Reaction among Democrats was supportive but muted. Although Obama offered little guidance for navigating the immediate legislative battles, Democrats said he effectively highlighted the philosophical divide between the parties heading into the 2012 presidential campaign.

“He laid out the choices very clearly,” said Rep. Chris Van Hollen of Maryland, the ranking Democrat on the Budget Committee. “The question is not whether you reduce the deficit, but how. And he clearly outlined the choices in front of the American people.”

The framework Obama offered builds on the budget proposal he sent to Congress in February and adds recommendations from the bipartisan fiscal commission he appointed last year.

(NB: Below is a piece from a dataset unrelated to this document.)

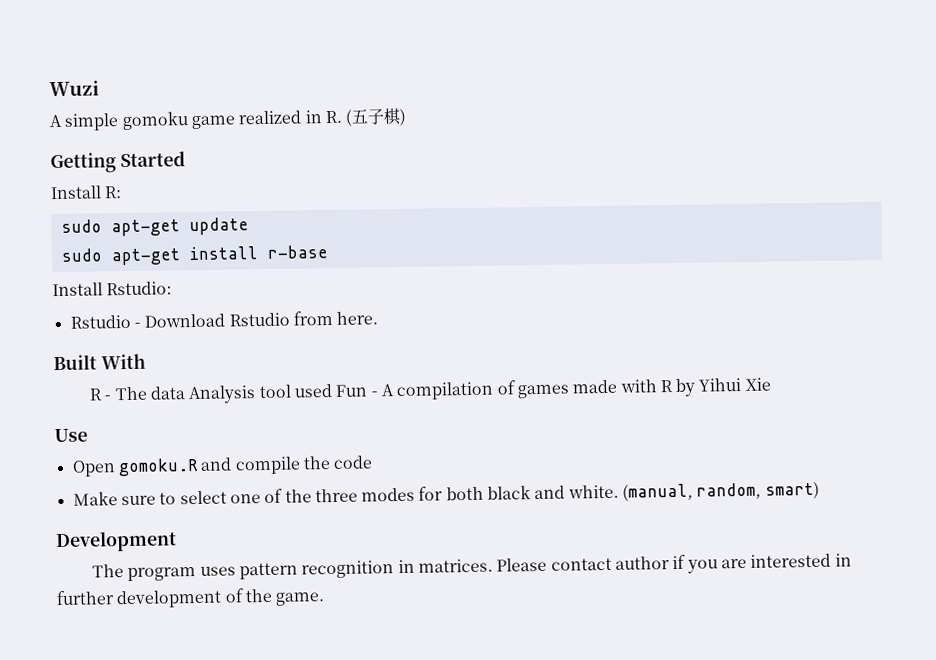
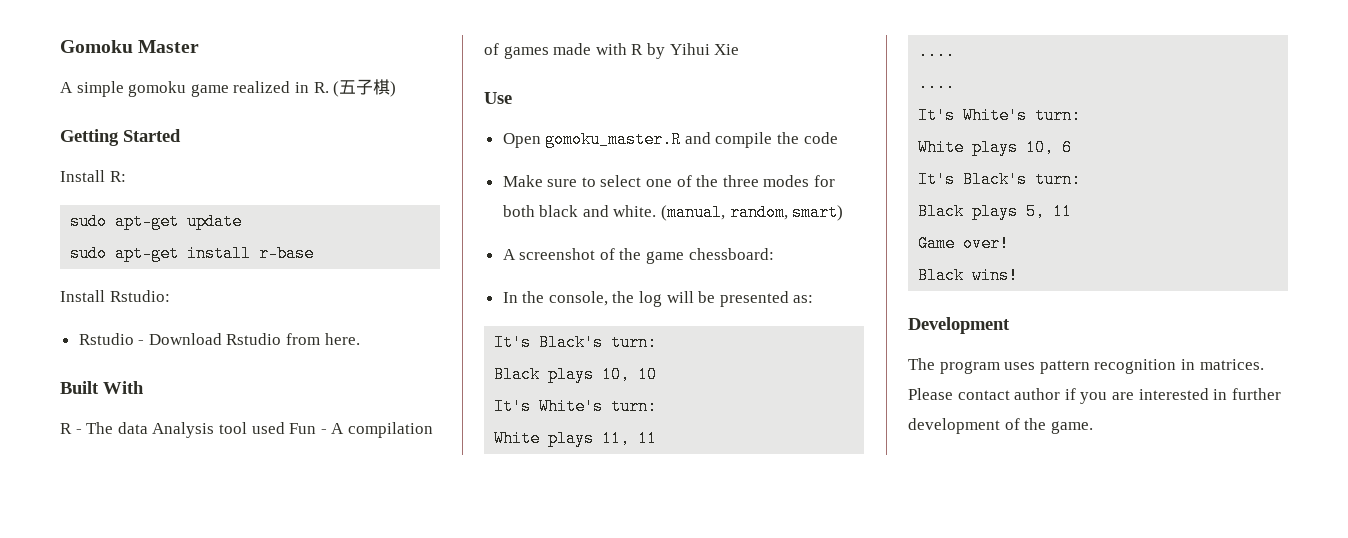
[49,80,99,97] Wuzi -> [60,40,200,53] Gomoku Master
[117,457,199,477] gomoku.R -> [545,131,682,148] gomoku_master.R
(820, 490) none -> [502,248,774,264] [502,291,814,307] [494,334,658,351] [494,366,658,383] [494,398,658,415] [494,430,658,447] [918,43,956,60] [918,75,956,92] [918,107,1082,124] [918,139,1073,156] [918,171,1082,188] [918,203,1073,220] [918,235,1010,252] [918,267,1019,284] // A screenshot of the game chessboard: // In the console, the log will be presented as: // It's Black's turn: // Black plays 10, 10 // It's White's turn: // White plays 11, 11 // .... // .... // It's White's turn: // White plays 10, 6 // It's Black's turn: // Black plays 5, 11 // Game over! // Black wins!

That panel proposed to cut $4 trillion from deficits over a decade. The House GOP plan would cut deficits by about $4.4 trillion over a decade. Obama proposed to reduce borrowing by $4 trillion over 12 years, including $3 trillion over the next 10 years.

In addition to detailing his plan, the president tried to explain how the nation dug itself so deeply into hock. Among the culprits, he said, are politicians who tell people the debt is driven by “waste and abuse” rather than spending on valued programs, such as a strong military, education, Social Security and Medicare.

But Obama has at times done the same. In his first address to Congress one month after taking office, he pledged to cut deficits in half by the end of his first term. And he said he would start by going “line by line through the federal budget in order to eliminate wasteful and ineffective programs.” His team, he said, had already identified $2 trillion in savings over the next decade.

The assertion was false. Although Obama’s team had forecast a $2 trillion reduction in the deficit, it was not through savings. Half of it would come through lower projected spending on the wars in Iraq and Afghanistan. Most of the rest would come from higher taxes.